The prime minister’s office has refused to release any text messages between Scott Morrison and prominent QAnon supporter Tim Stewart, claiming they are not official government documents, following a two-year freedom of information battle.
In October 2019, Guardian Australia broke the news that Stewart – whose QAnon Twitter account, BurnedSpy34, was permanently suspended for “engaging in coordinated harmful activity” – was a family friend of Morrison and Stewart’s wife was on the prime minister’s staff.
Guardian Australia filed a freedom of information request for documents held by the prime minister’s office – including text messages – related to Stewart. This was later narrowed down to just the text and WhatsApp messages between the two men from September to October 2019, when the story was first reported.
The prime minister’s office refused that request, stating it “presents a significant challenge to the day-to-day execution of his duties … the time that could be spent potentially processing your request would be a substantial and unreasonable diversion with the performance of the minister’s functions”.
Guardian Australia then won an appeal to the Office of the Australian Information Commissioner (OAIC) in late March this year, with acting commissioner Elizabeth Hampton ruling the prime minister’s office must process the request on the basis that “a practical refusal reason does not exist”.
However, in refusing the request a second time, a senior adviser to the prime minister, John Harris, claimed text messages relating to the story about one of the prime minister’s friends and the husband of someone employed to work on the prime minister’s staff were not documents that fell within the scope of freedom of information law.
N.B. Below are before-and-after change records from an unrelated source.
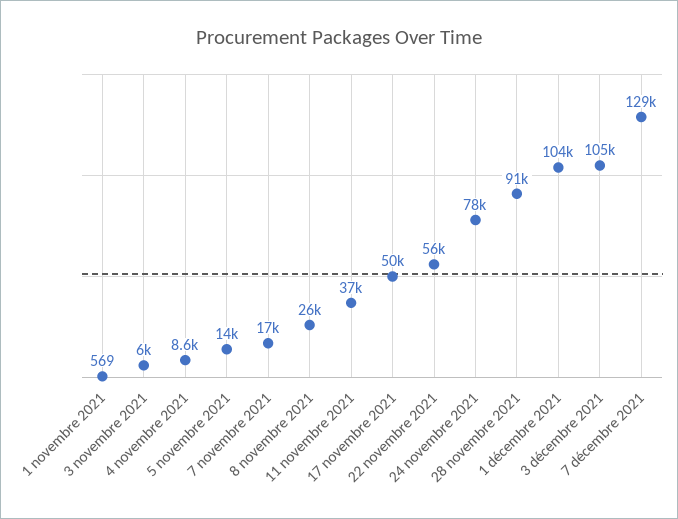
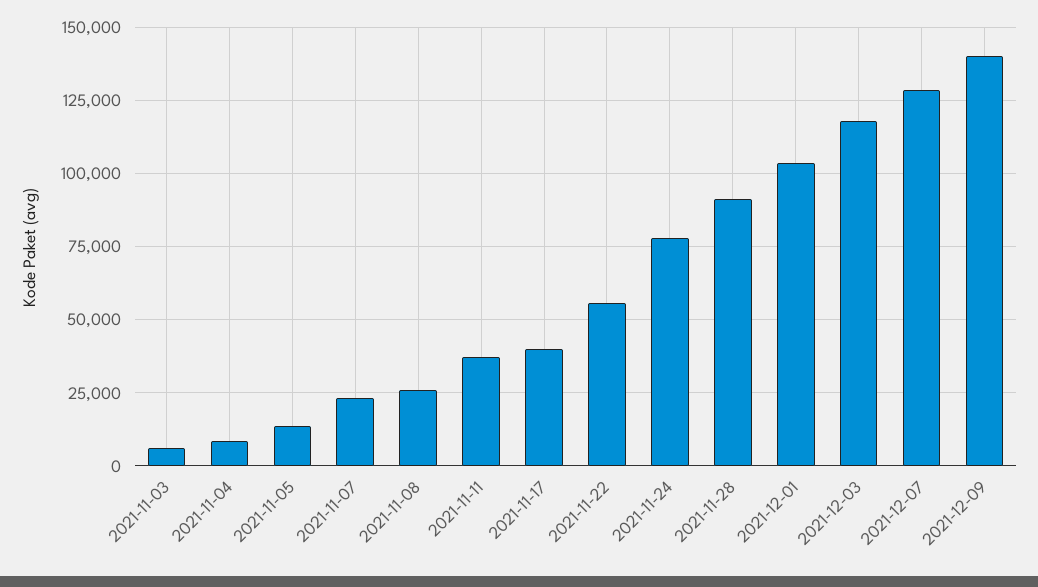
1 novembre 2021: 569 -> none
7 novembre 2021: 17000 -> 22500
17 novembre 2021: 50000 -> 40000
3 décembre 2021: 105000 -> 117500
2021-12-09: none -> 140000

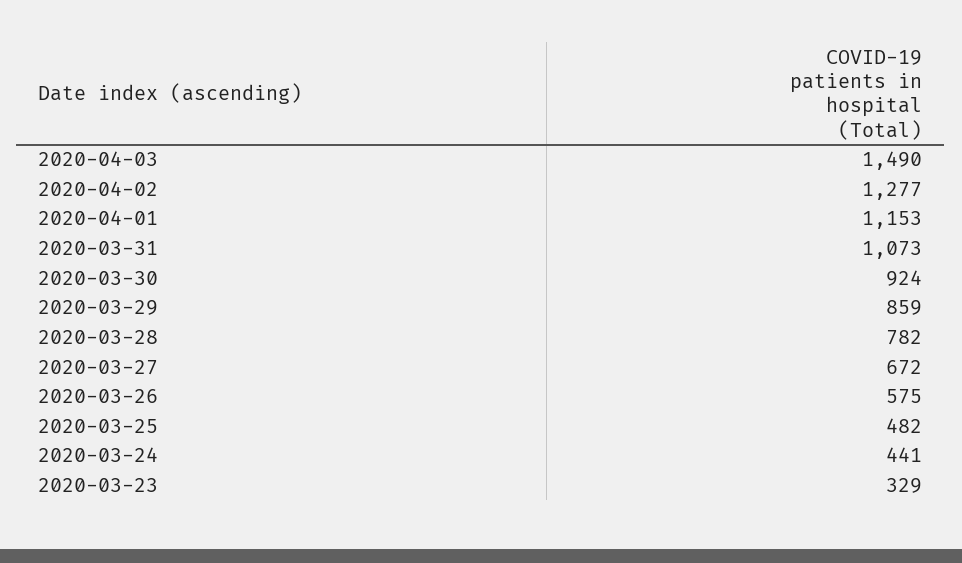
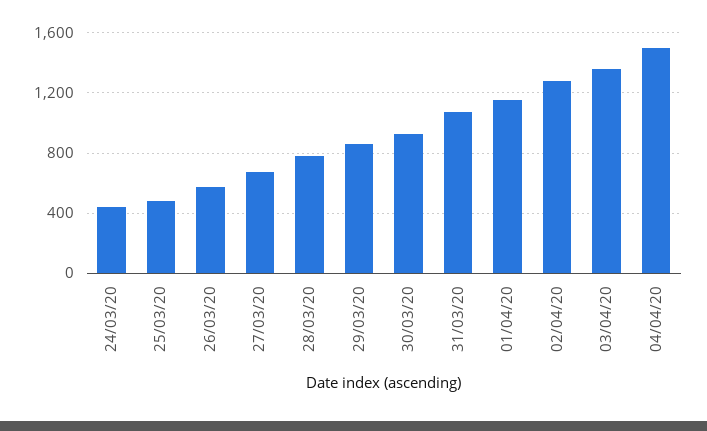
2020-04-03: 1490 -> 1350
2020-03-23: 329 -> none
04/04/20: none -> 1500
“Your purported request relates to documents that, if they existed, would not fall within the meaning of ‘an official document of a minister’ as they would not relate to the affairs of an agency or of a department of state,” Harris said in a letter on Wednesday.
The adviser writes that guidelines issued by the information commissioner state documents held by a minister that do not relate to the affairs of an agency include “personal documents of a minister or the minister’s staff”.
The OAIC has in the past month ordered the PMO to process three other similar FOI requests it had previously refused.
The prime minister’s office must issue a decision on two requests for text messages from Barnaby Joyce’s time as drought envoy to the prime minister, as well as for a request from Labor for documents relating to the scandal surrounding the doctored documents Angus Taylor used to attack the City of Sydney’s climate record. Taylor has always maintained that the document was not altered or forged by his office.
In each instance, the OAIC found the PMO could not argue the demands on the office of the prime minister were such that narrowly-focused FOI requests could be refused.
A potential appeal of Wednesday’s decision would mean another lengthy wait for the OAIC to make a decision. FOI law expert Peter Timmins has previously said if the government changed after the 21 May election the messages in question would probably not be retained by an incoming Labor government.
“If … we have a different prime minister there by the time this issue is moved ahead, it’s very unlikely that records of [that kind] will be passed to the new prime minister, which would mean that you’ve run into a dead end,” he said.
Stewart claimed in messages on Signal to fellow QAnon supporters that he was passing on letters and information to the prime minister, Crikey and the ABC reported after the Guardian’s initial story.
The Four Corners program in mid-2021 raised questions as to why Morrison had used the term “ritual sexual abuse” in his apology to survivors of institutional child sexual abuse, revealing messages reportedly sent by Stewart referring to his attempts to get the words “ritual abuse” into the apology.
The term had been prominent in QAnon circles.
A spokesperson for the prime minister previously said the term “ritual” was “one that the prime minister heard directly from the abuse survivors and the National Apology to Victims and Survivors of Child Sexual Abuse Reference Group he met with in the lead-up to the apology and refers not just to the ritualised way or patterns in which so many crimes were committed but also to the frequency and repetition of them.”
In 2019, Stewart denied to Guardian Australia that he had sought to influence the prime minister on policy, and said that he had not communicated with him about the QAnon conspiracy. At the time the Four Corners program aired, Morrison said the program was “pretty ordinary” and he did not support the QAnon conspiracy theory.